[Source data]
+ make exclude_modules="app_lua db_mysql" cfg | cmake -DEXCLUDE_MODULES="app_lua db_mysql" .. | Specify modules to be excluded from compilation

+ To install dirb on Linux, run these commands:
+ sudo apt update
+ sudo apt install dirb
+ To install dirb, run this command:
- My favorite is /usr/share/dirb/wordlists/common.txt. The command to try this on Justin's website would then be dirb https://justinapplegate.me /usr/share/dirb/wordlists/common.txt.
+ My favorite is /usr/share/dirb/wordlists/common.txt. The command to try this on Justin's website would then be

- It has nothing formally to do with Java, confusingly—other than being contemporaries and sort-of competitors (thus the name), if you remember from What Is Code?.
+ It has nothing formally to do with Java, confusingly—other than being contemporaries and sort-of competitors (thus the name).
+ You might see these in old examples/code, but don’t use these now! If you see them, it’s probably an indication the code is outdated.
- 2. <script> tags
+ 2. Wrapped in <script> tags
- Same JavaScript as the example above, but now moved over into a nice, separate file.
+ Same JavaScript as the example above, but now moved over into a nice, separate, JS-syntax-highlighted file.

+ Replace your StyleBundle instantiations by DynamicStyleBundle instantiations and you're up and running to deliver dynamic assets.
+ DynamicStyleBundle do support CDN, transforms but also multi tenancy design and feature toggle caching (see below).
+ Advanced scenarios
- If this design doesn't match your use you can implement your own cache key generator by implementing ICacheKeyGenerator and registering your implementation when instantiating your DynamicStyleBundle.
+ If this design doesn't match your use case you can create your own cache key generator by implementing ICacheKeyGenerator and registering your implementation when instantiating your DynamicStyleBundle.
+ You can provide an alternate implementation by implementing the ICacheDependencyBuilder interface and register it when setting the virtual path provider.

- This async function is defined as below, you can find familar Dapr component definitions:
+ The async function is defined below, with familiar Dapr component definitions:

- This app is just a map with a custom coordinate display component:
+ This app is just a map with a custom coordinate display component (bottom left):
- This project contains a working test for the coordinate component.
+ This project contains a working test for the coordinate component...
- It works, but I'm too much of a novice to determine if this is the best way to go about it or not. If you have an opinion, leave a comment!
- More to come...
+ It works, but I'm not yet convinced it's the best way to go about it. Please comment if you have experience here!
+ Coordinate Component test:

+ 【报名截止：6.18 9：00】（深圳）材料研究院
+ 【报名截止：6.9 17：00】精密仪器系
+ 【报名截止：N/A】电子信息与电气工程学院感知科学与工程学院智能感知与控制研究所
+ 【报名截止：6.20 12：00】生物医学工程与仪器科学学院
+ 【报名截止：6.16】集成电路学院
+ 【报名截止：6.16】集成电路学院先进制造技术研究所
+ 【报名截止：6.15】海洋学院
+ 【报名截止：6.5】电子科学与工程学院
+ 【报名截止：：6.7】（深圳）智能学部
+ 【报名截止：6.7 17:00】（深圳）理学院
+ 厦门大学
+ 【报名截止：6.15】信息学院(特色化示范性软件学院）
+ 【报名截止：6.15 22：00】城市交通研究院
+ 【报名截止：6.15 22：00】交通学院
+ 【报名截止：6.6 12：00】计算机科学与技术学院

TASK: When you reach the line with "caching (see below)." in the records above, start writing out lines exactly, and stop once the line with "- If this design" has been written; include nothing else.

RESPONSE TO THIS TASK:
+ DynamicStyleBundle do support CDN, transforms but also multi tenancy design and feature toggle caching (see below).
+ Advanced scenarios
- If this design doesn't match your use you can implement your own cache key generator by implementing ICacheKeyGenerator and registering your implementation when instantiating your DynamicStyleBundle.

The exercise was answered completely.